Unified Catalog - Bulk Term Import Guide¶
Last Updated: October 10, 2025
Status: ✅ Fully Tested and Validated
Overview¶
This guide covers bulk import functionality for Microsoft Purview Unified Catalog terms. The CLI supports importing multiple terms from CSV or JSON files.
Key Features¶
- ✅ CSV Import: Import terms from comma-separated files
- ✅ JSON Import: Import terms from structured JSON files
- ✅ Dry-Run Mode: Validate data before importing
- ✅ Error Handling: Detailed error messages and validation
- ✅ Progress Tracking: Real-time progress with Rich console output
- ✅ Domain Override: Specify domain ID via CLI flag (JSON only)
Important Notes¶
⚠️ No Native Bulk Endpoint: Microsoft Purview Unified Catalog API does not provide a native /terms/bulk endpoint. This implementation uses sequential POST requests (same approach as glossary term import).
Commands¶
CSV Import¶
pvw uc term import-csv --csv-file <PATH> --domain-id <DOMAIN_ID> [--dry-run]
Parameters:
- --csv-file (required): Path to CSV file
- --domain-id (required): Target domain ID for all terms
- --dry-run (optional): Validate data without creating terms
JSON Import¶
pvw uc term import-json --json-file <PATH> [--domain-id <DOMAIN_ID>] [--dry-run]
Parameters:
- --json-file (required): Path to JSON file
- --domain-id (optional): Override domain_id from JSON file
- --dry-run (optional): Validate data without creating terms
CSV File Format¶
Structure¶
name,description,status,acronym,owner_id,resource_name,resource_url
Customer Acquisition Cost,The cost associated with acquiring a new customer,Draft,CAC,0360aff3-add5-4b7c-b172-52add69b0199,Marketing Metrics Guide,https://docs.example.com/marketing/cac
Monthly Recurring Revenue,Predictable revenue generated each month,Draft,MRR,0360aff3-add5-4b7c-b172-52add69b0199,Finance Dashboard,https://finance.example.com/mrr
Required Fields¶
- name: Term name (string, max 200 characters)
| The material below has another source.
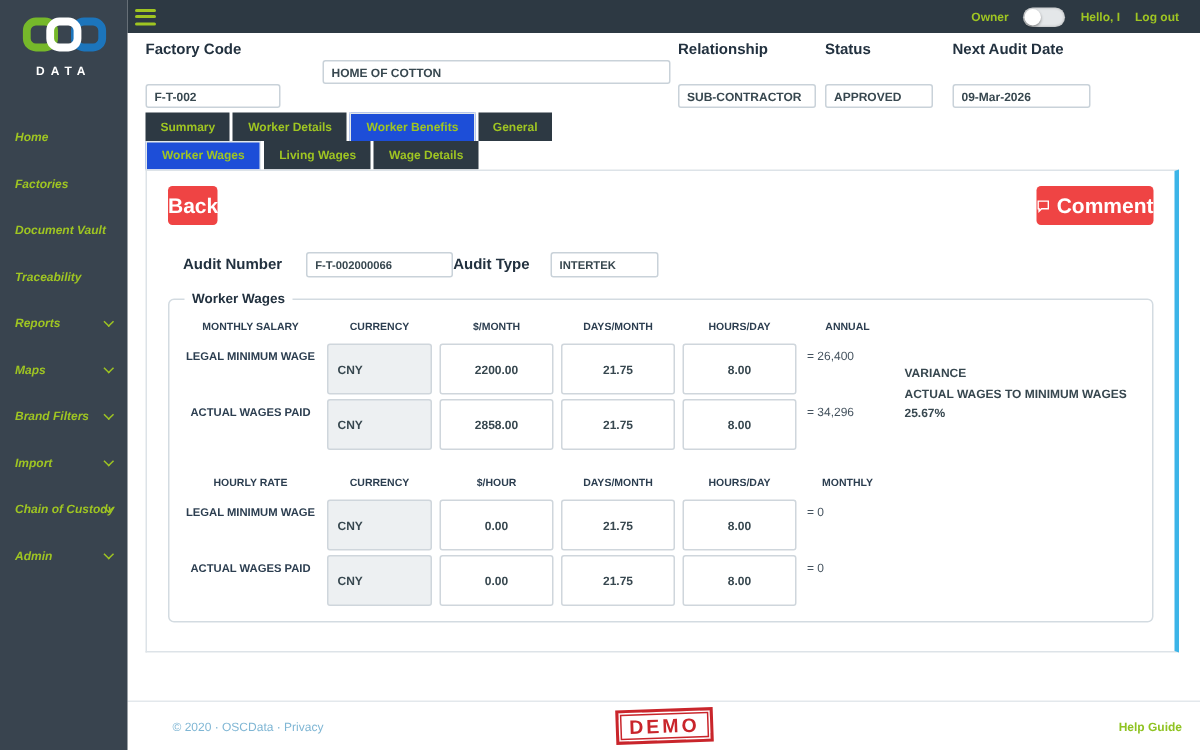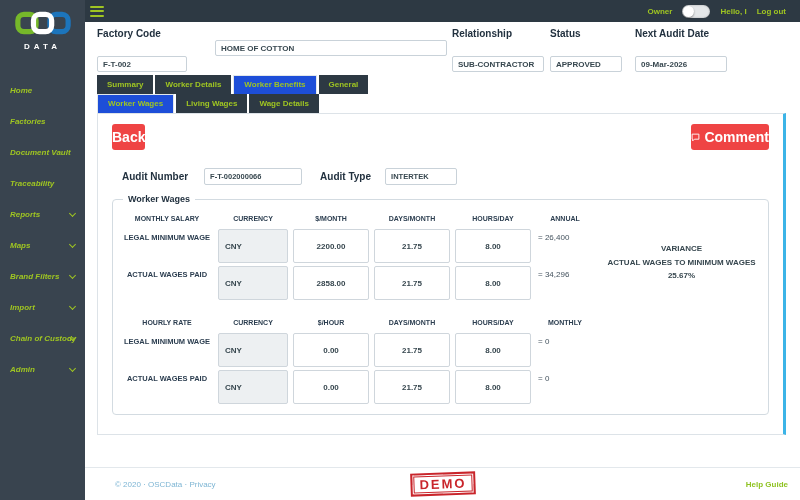"Audit Type" .at-label { margin-left: 18px -> none }
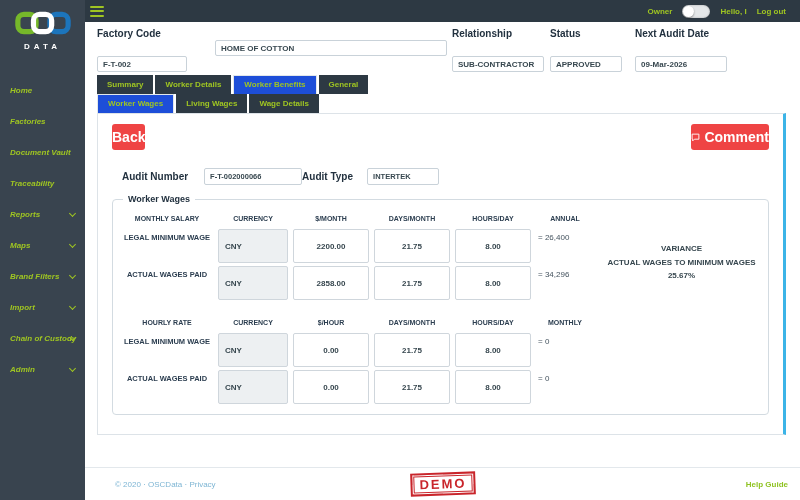"VARIANCE" .variance { text-align: center -> left }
- description: Term description (string)
- status: Either "Draft" or "Approved"
Optional Fields¶
- acronym: Single acronym for the term
- owner_id: Entra ID Object ID (GUID format, e.g.,
0360aff3-add5-4b7c-b172-52add69b0199) - resource_name: Name of related resource
- resource_url: URL of related resource
Sample File¶
See: samples/csv/uc_terms_bulk_example.csv (8 sample terms)
JSON File Format¶
Structure¶
{
"terms": [
{
"name": "Data Lake",
"description": "Centralized repository storing structured and unstructured data at scale",
"domain_id": "59ae27b5-40bc-4c90-abfe-fe1a0638fe3a",
"status": "Draft",
"acronyms": ["DL"],
"owner_ids": ["0360aff3-add5-4b7c-b172-52add69b0199"],
"resources": [
{
"name": "Data Lake Architecture Guide",
"url": "https://architecture.example.com/data-lake"
}
]
},
{
"name": "Data Warehouse",
"description": "Central repository of integrated data from disparate sources",
"domain_id": "59ae27b5-40bc-4c90-abfe-fe1a0638fe3a",
"status": "Draft",
"acronyms": ["DW", "DWH"],
"owner_ids": ["0360aff3-add5-4b7c-b172-52add69b0199"],
"resources": [
{
"name": "Data Warehouse Documentation",
"url": "https://docs.example.com/dwh"
}
]
}
]
}
Required Fields per Term¶
- name: Term name
- description: Term description
- domain_id: Target domain ID (can be overridden with
--domain-idflag)
Optional Fields per Term¶
- status: "Draft" or "Approved" (defaults to "Draft")
- acronyms: Array of acronym strings
- owner_ids: Array of Entra ID Object IDs (GUIDs)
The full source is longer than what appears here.